» **Exercise description**:
Once the line containing "or no reflection." is found, copy it and each subsequent line exactly. Stop at the end of the records below.

» **Records from a dataset**:
::::::
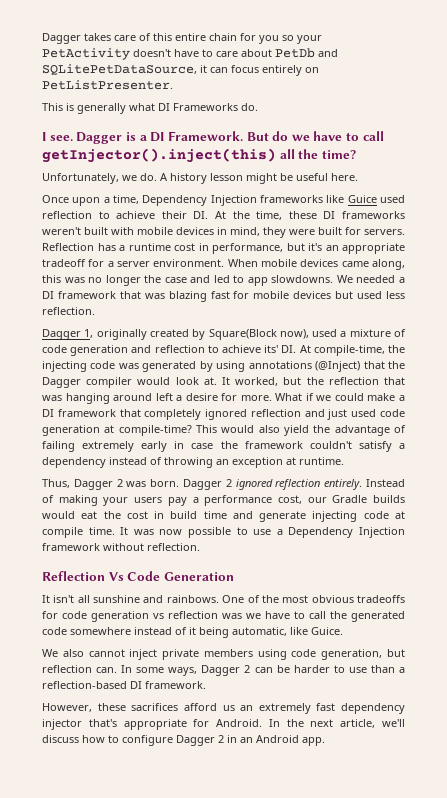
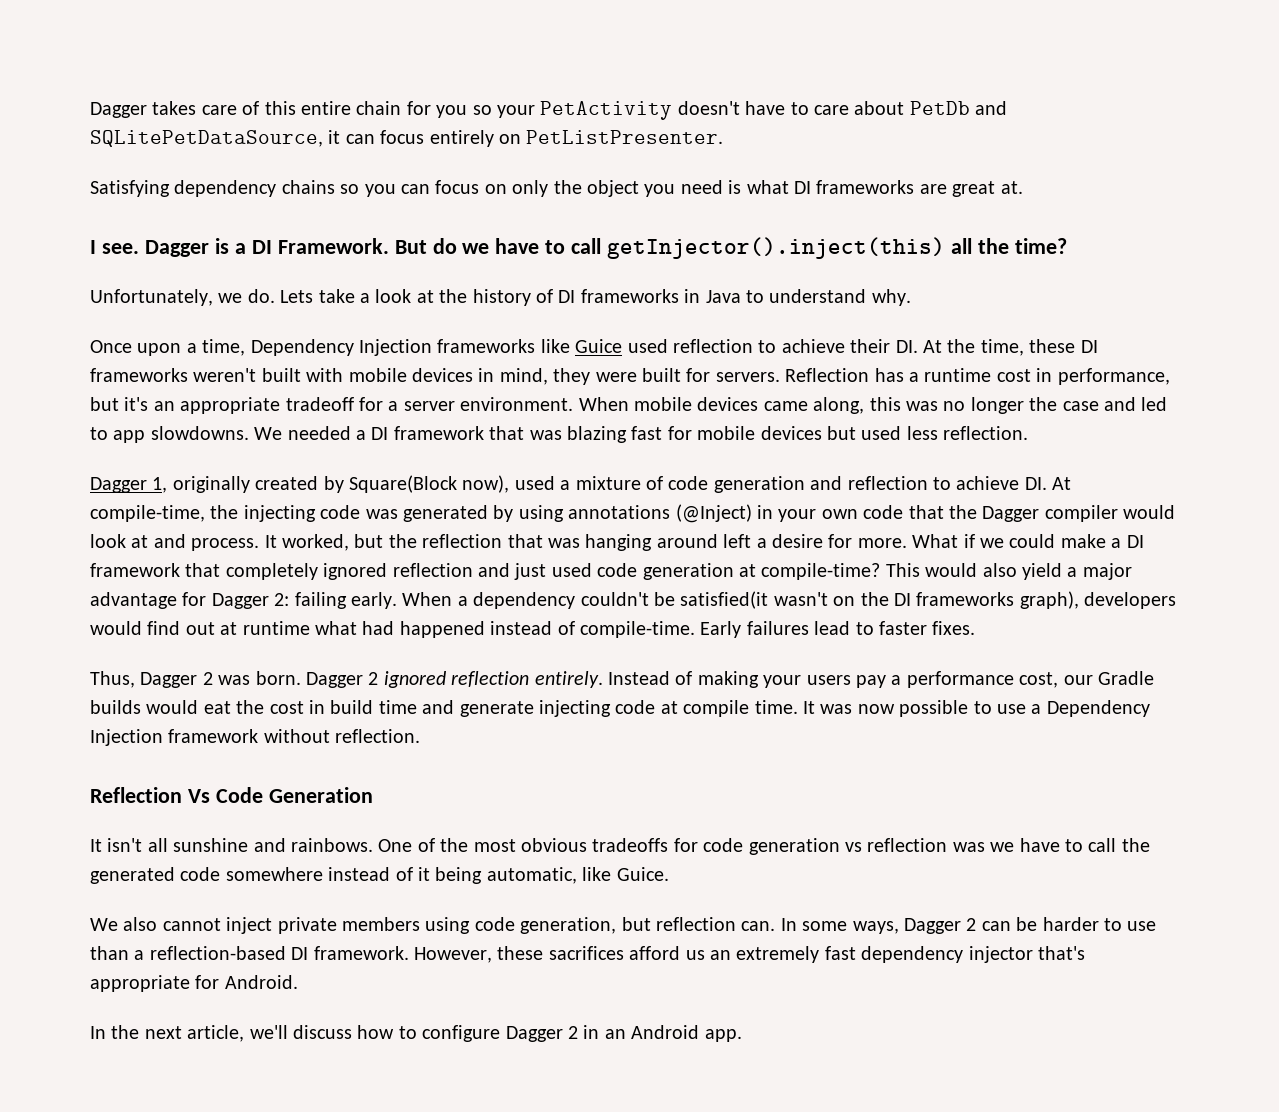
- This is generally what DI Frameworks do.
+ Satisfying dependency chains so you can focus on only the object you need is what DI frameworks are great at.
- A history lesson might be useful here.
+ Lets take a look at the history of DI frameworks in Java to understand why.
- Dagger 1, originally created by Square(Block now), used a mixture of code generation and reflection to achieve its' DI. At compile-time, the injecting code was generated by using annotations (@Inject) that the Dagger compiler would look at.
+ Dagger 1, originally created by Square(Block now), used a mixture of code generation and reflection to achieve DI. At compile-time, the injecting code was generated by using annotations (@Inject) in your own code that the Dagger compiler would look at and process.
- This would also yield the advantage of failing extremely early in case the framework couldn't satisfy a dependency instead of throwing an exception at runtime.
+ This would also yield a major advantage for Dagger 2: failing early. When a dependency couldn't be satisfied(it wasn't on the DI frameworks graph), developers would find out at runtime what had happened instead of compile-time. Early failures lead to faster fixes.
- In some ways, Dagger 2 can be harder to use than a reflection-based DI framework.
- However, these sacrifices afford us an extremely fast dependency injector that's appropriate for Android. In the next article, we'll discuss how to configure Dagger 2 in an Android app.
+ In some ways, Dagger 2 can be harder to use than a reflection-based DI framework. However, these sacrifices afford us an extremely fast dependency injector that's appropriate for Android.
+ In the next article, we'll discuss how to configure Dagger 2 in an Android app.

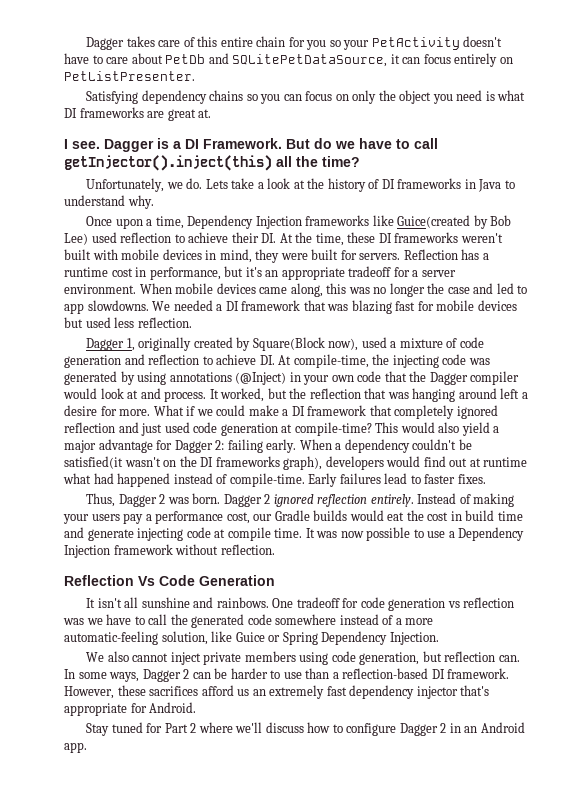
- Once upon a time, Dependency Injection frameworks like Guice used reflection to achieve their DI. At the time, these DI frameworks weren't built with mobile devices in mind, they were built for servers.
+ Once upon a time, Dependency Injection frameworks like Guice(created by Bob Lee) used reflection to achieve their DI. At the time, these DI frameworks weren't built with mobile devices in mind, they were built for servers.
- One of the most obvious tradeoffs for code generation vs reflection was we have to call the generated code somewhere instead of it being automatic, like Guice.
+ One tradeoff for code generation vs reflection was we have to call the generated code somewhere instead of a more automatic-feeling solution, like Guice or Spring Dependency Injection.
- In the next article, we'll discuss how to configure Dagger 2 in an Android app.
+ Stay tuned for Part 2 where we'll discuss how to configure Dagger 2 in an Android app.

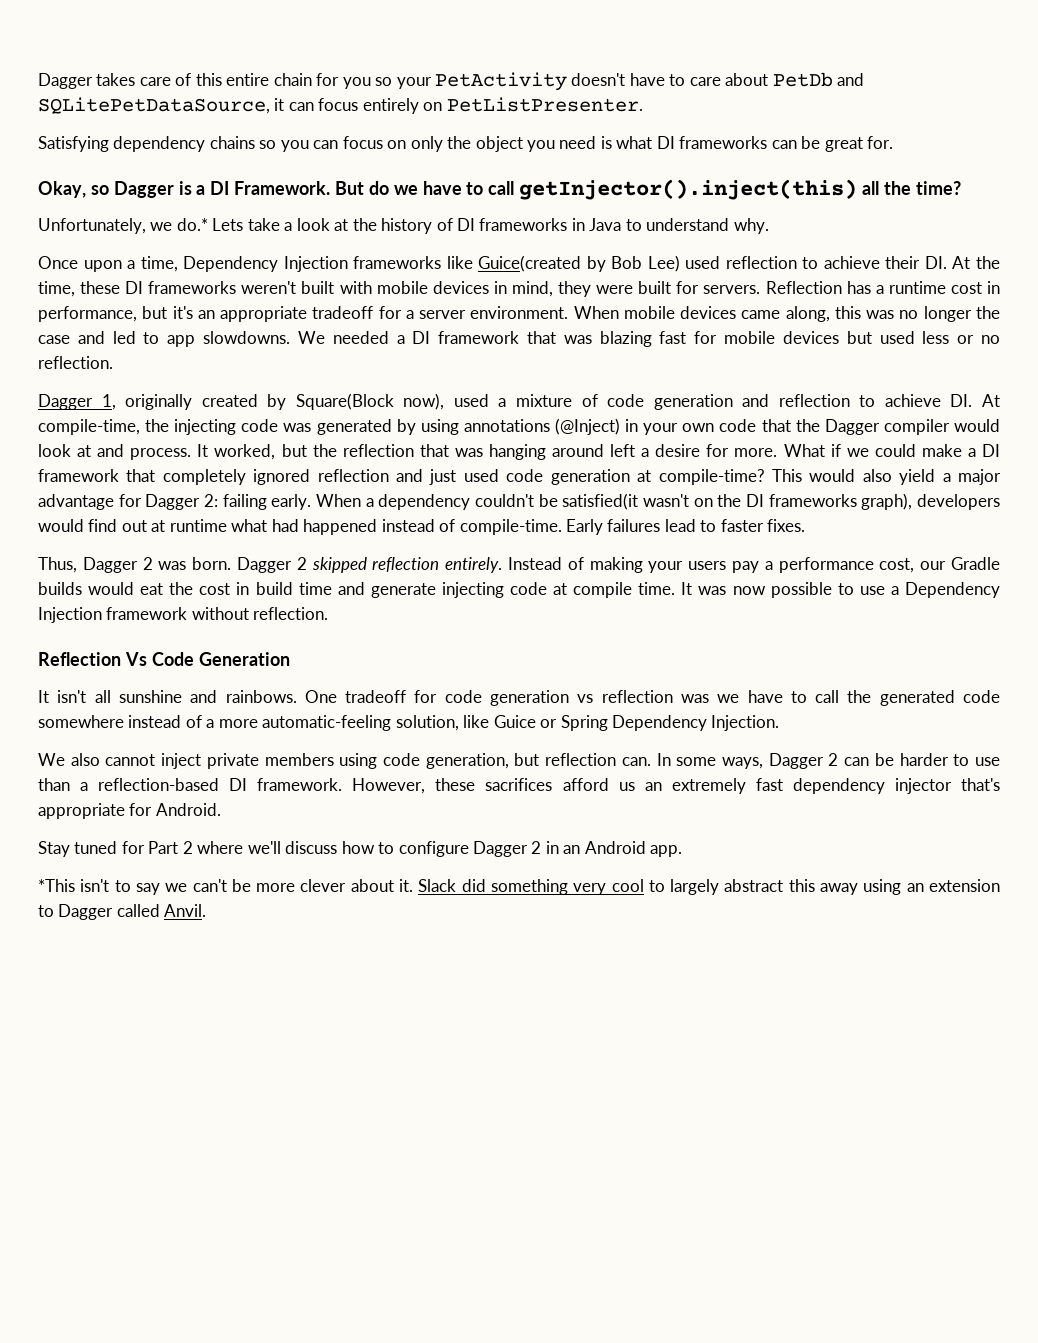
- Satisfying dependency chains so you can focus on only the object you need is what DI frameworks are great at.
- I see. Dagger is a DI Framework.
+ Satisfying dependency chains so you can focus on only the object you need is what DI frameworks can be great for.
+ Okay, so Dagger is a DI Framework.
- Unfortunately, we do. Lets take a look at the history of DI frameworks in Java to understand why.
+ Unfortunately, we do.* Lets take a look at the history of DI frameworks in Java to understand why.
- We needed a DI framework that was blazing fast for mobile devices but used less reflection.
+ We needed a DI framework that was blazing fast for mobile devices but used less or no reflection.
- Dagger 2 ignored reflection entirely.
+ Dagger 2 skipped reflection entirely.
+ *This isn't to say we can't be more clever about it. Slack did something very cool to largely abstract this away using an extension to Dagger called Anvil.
::::::
» **Exercise result**:
+ We needed a DI framework that was blazing fast for mobile devices but used less or no reflection.
- Dagger 2 ignored reflection entirely.
+ Dagger 2 skipped reflection entirely.
+ *This isn't to say we can't be more clever about it. Slack did something very cool to largely abstract this away using an extension to Dagger called Anvil.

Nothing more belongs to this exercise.